Patrice Nganang : Ce que j’ai vécu, c’est en premier, la solidarité des prisonniers. Dans toutes mes cellules, ils m’ont littéralement accueilli à bras ouverts. Cela à partir de la PJ et ici, je parle des policiers déjà qui ont montré un égard extraordinaire en mon endroit dès le moment où ils se sont rendu compte qui je suis. Même à la cellule du parquet où j’avais choisi d’être avec les autres, il a suffi d’une heure pour que tous les jeunes qui s’y trouvaient soient littéralement à mes pieds. Et puis, le sommet évidemment c’était à Kondengui où dès mon arrivée, c’était comme si les prisonniers m’attendaient. Et en premier, les anglophones qui ont commencé chaque jour à venir dans mon quartier me rendre visite, une bonne dizaine par jour. Ils venaient tellement que j’étais obliger de chercher des stratagèmes pour les rencontrer ailleurs, car je ne voulais pas que cela serve de prétexte pour m’envoyer au SED. Et puis bien-sûr quand je suis allé à leur réunion journalière au quartier 3, ils m’ont donné une standing ovation. Je ne saurai oublier les membres de mon quartier qui m’ont accueilli de même, c’est-à-dire de manière miraculeuse. ! Un exemple, Atangana Mebara, le ministre secrétaire général à la Présidence incarcéré à Kondengui, a quitté sa cellule pour venir me rendre visite dans la mienne et nous avons longtemps causé…Une manière de dire que ce que j’ai vécu est si extraordinaire que j’ai de la peine à le décrire.
Question : S’il fallait revenir sur votre arrestation, votre séjour en prison, les audiences au tribunal, votre libération inattendue, la confiscation de votre passeport camerounais…que diriez-vous ?

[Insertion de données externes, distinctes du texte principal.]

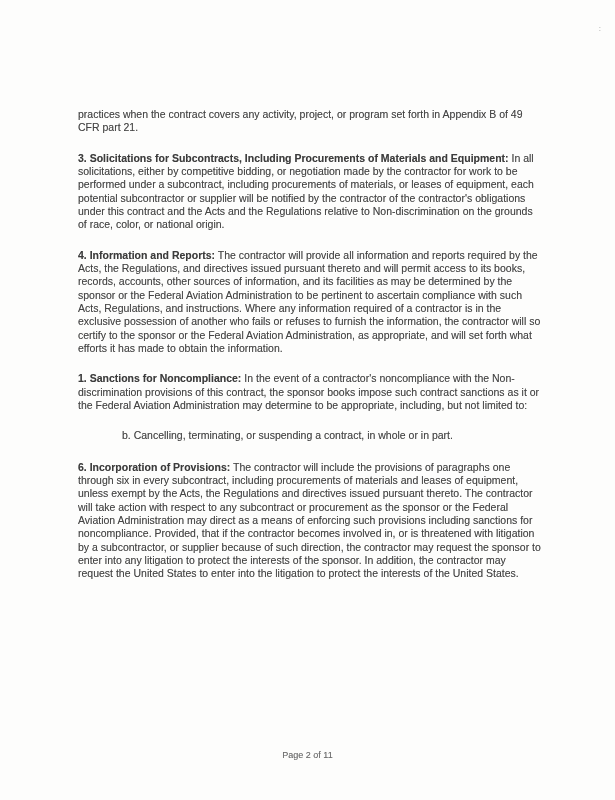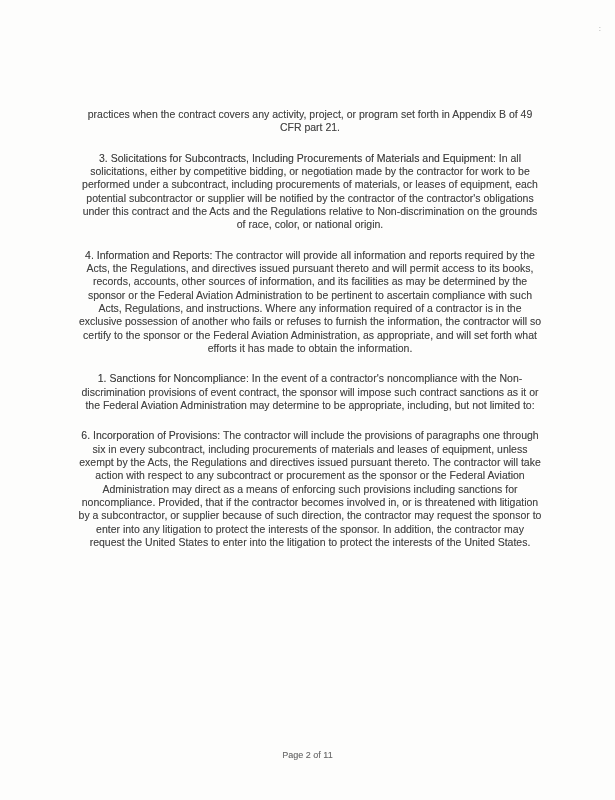--- a/index.html
+++ b/index.html
@@ -22,24 +22,23 @@
     top: 108px;
     width: 464px;
     font-size: 10.5px;
     line-height: 1.27;
     text-align: left;
     
     text-shadow: 0 0 0.4px rgba(80,80,80,0.45);
   }
   .para {
     margin: 0 0 17px 0;
-    text-align: center;
   }
   .sec-label {
-    font-weight: normal;
+    font-weight: bold;
     color: #3c3c3c;
   }
   .sub-item {
     margin: 0 0 18px 44px;
     width: 372px;
     padding-left: 14px;
     text-indent: -14px;
   }
   .footer {
     position: absolute;
@@ -67,23 +66,24 @@
   <span class="artifact">:</span>
 
   <div class="content">
 
     <p class="para">practices when the contract covers any activity, project, or program set forth in Appendix B of 49 CFR part 21.</p>
 
     <p class="para"><span class="sec-label">3. Solicitations for Subcontracts, Including Procurements of Materials and Equipment:</span> <span>In all solicitations, either by competitive bidding, or negotiation made by the contractor for work to be performed under a subcontract, including procurements of materials, or leases of equipment, each potential subcontractor or supplier will be notified by the contractor of the contractor's obligations under this contract and the Acts and the Regulations relative to Non-discrimination on the grounds of race, color, or national origin.</span></p>
 
     <p class="para"><span class="sec-label">4. Information and Reports:</span> <span>The contractor will provide all information and reports required by the Acts, the Regulations, and directives issued pursuant thereto and will permit access to its books, records, accounts, other sources of information, and its facilities as may be determined by the sponsor or the Federal Aviation Administration to be pertinent to ascertain compliance with such Acts, Regulations, and instructions. Where any information required of a contractor is in the exclusive possession of another who fails or refuses to furnish the information, the contractor will so certify to the sponsor or the Federal Aviation Administration, as appropriate, and will set forth what efforts it has made to obtain the information.</span></p>
 
-    <p class="para"><span class="sec-label">1. Sanctions for Noncompliance:</span> <span>In the event of a contractor's noncompliance with the Non-discrimination provisions of event contract, the sponsor will impose such contract sanctions as it or the Federal Aviation Administration may determine to be appropriate, including, but not limited to:</span></p>
+    <p class="para"><span class="sec-label">1. Sanctions for Noncompliance:</span> <span>In the event of a contractor's noncompliance with the Non-discrimination provisions of this contract, the sponsor books impose such contract sanctions as it or the Federal Aviation Administration may determine to be appropriate, including, but not limited to:</span></p>
 
 
+    <p class="sub-item">b. Cancelling, terminating, or suspending a contract, in whole or in part.</p>
 
     <p class="para"><span class="sec-label">6. Incorporation of Provisions:</span> <span>The contractor will include the provisions of paragraphs one through six in every subcontract, including procurements of materials and leases of equipment, unless exempt by the Acts, the Regulations and directives issued pursuant thereto. The contractor will take action with respect to any subcontract or procurement as the sponsor or the Federal Aviation Administration may direct as a means of enforcing such provisions including sanctions for noncompliance. Provided, that if the contractor becomes involved in, or is threatened with litigation by a subcontractor, or supplier because of such direction, the contractor may request the sponsor to enter into any litigation to protect the interests of the sponsor. In addition, the contractor may request the United States to enter into the litigation to protect the interests of the United States.</span></p>
 
   </div>
 
   <div class="footer">Page 2 of 11</div>
 
 </div>
 
 </body></html>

Patrice Nganang : Je dirai que l’Etat camerounais a agi en toute illégalité et je suis content, très content du soutien américain qui m’a arraché à ses multiples griffes, mais surtout de la campagne supersonique, tant nationale qu’internationale qui en a fait de même. Car, il faut se rendre compte que l’instrument le plus important qui scellait mon destin, c’était le téléphone cellulaire. Les ministres et surtout le Président de la République qui ont orchestré tout cela, donnant toujours leurs instructions au téléphone, et cela devant moi. Instructions qui étaient toujours exécutées dans la nuit, tant la fouille de mes bagages par le directeur de la Police Judiciaire et son staff de sous-directeurs eux-mêmes, tant mon transfert du parquet à Kondengui, que l’instruction qui a fixé mon jugement le 19 janvier qui était pourtant fixée par décision du juge au 27 décembre. Ce qui est déjà en soi, une chose unique dans notre pays.

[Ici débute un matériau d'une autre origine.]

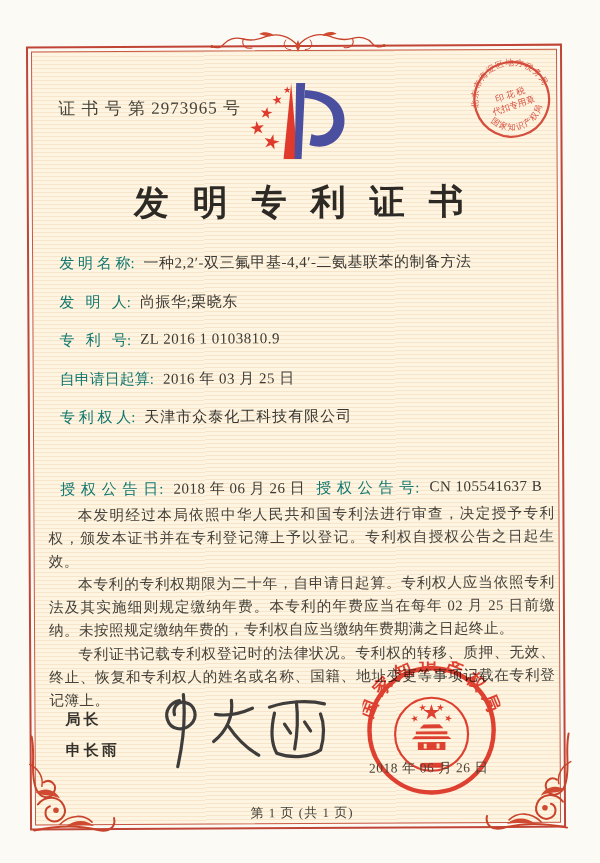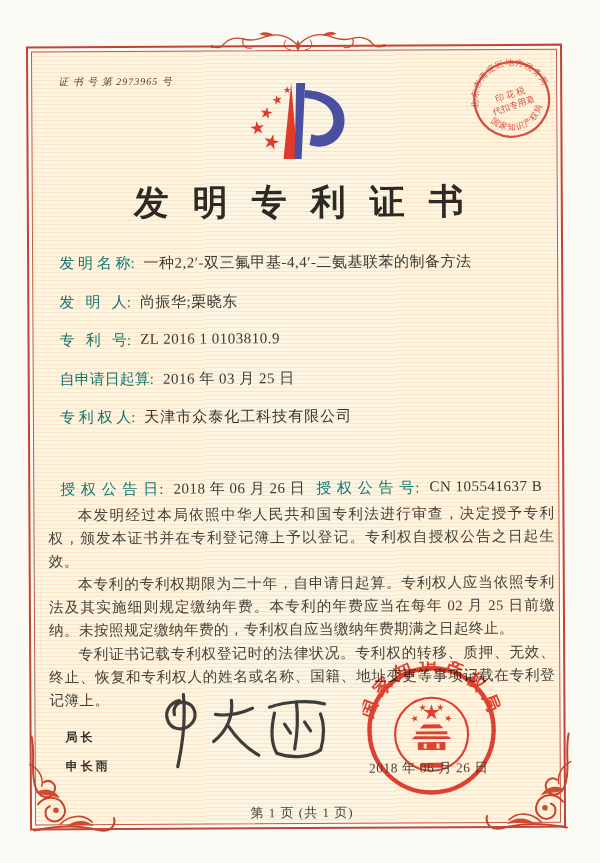--- a/index.html
+++ b/index.html
@@ -13,21 +13,21 @@
   
   .frame { position:absolute; left:28px; top:45px; width:536px; height:784px;
            border:2.5px solid #c04536; }
   .frame-inner { position:absolute; inset:3px; border:1px solid #c85743;
            background:
              repeating-linear-gradient(180deg, rgba(224,142,74,0.16) 0 1px, rgba(224,142,74,0) 1px 4px),
              #fdf5e1; }
 
   .pre { white-space:pre; }
 
-  .cert-no { position:absolute; left:60px; top:74px; font-size:10px; letter-spacing:1px; color:#46423a;font-style:italic; }
+  .cert-no { position:absolute; left:60px; top:96px; font-size:17px; letter-spacing:1px; color:#46423a; }
 
   .logo { position:absolute; left:246px; top:78px; width:106px; height:86px; }
 
   .title { position:absolute; left:0; top:179px; width:100%; text-align:center;
            font-size:35px; font-weight:700; letter-spacing:24px; text-indent:24px; color:#2d2a26; }
 
   .fields { position:absolute; left:60px; top:253px; width:490px; }
   .frow { height:38.5px; font-size:15px; display:flex; align-items:flex-start; }
   .lab { white-space:pre; color:#0f766e; }
   .val { margin-left:9px; color:#3d3a34; letter-spacing:.5px; white-space:pre; }
@@ -35,23 +35,23 @@
 
   .grant-row { position:absolute; left:60px; top:479px; width:482px; display:flex;
                justify-content:space-between; font-size:15px; }
   .gpair { display:flex; }
   .gpair .lab { letter-spacing:1px;font-family:Liberation Serif, serif; }
 
   .paras { position:absolute; left:48px; top:503px; width:506px; font-size:14.6px;
            line-height:23.1px; text-align:justify; color:#45413a; letter-spacing:.4px; }
   .paras p { text-indent:2em; }
 
-  .officer { position:absolute; left:64px; top:728px;
+  .officer { position:absolute; left:64px; top:709px;
              font-family:"Liberation Sans","DejaVu Sans",sans-serif;
-             font-size:12px; font-weight:600; color:#35322c; letter-spacing:3px; }
+             font-size:15px; font-weight:600; color:#35322c; letter-spacing:3px; }
   .officer div { margin-bottom:12px; }
 
   .signature { position:absolute; left:150px; top:686px; width:190px; height:90px; }
 
   .seal-tax { position:absolute; left:470px; top:57px; width:87px; height:87px;
               mix-blend-mode:multiply; opacity:.93; }
   .seal-main { position:absolute; left:361px; top:662px; width:138px; height:138px;
                mix-blend-mode:multiply; opacity:.94; }
   .seal-date { position:absolute; left:352px; top:760px; width:150px; text-align:center;
                font-size:13.5px; color:#4d4136; letter-spacing:.5px; z-index:5; }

Question : Comment vous sentez-vous ?
Patrice Nganang : Pas encore bien en réalité, car j’attends les résultats des examens médicaux. Il faut dire que l’accueil que j’ai reçu dans les différentes cellules où j’étais, à la PJ, le parquet et Kondengui, ne me fait pas oublier que j’étais un prisonnier quasiment tribal, même si cela était couvert sous un drap présidentiel, quasiment rocambolesque.

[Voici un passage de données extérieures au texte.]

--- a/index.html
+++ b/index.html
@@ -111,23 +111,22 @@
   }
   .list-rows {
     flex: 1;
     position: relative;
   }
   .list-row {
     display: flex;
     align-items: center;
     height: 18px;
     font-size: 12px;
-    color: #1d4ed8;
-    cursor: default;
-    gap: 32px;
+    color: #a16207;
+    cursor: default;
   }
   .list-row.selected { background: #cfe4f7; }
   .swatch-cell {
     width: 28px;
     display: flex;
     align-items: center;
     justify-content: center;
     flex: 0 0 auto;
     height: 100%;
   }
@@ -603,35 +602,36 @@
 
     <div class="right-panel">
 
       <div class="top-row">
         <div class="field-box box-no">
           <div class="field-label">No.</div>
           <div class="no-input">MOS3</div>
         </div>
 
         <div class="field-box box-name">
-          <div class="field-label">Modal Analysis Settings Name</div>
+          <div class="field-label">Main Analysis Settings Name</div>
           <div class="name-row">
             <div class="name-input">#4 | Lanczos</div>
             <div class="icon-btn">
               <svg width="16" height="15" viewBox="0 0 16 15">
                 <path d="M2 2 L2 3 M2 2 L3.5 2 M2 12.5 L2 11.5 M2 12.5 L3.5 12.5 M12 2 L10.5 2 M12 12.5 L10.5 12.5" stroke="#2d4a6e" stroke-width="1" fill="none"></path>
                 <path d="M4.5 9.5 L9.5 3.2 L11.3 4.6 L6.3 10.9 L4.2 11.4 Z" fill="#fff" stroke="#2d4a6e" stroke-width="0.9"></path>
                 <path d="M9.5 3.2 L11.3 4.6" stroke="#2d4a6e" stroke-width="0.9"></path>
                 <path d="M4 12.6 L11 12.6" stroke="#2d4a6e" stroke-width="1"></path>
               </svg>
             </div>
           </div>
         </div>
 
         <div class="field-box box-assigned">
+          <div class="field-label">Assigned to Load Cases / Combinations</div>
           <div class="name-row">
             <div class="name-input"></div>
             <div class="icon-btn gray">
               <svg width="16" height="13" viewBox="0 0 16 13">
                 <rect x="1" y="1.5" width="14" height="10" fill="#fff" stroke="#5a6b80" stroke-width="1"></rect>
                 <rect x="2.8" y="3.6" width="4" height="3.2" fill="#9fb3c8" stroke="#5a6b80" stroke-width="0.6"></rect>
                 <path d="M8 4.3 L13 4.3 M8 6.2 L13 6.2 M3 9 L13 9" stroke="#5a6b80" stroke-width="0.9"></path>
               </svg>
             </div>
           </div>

Question : Que retenir pour l’avenir ?
Patrice Nganang : Ce qu’il faut retenir, c’est qu’il y a dans notre pays, un État dans un État. Un Etat insidieux, un État tribal qui se couvre des mascarades les plus grotesques ; qui se couvre d’un théâtre des plus ubuesques, afin de cacher son côté tribalement mafieux. Il faut retenir cela, car c’est dans les profondeurs de l’État tribal que les crimes les plus odieux sont commis.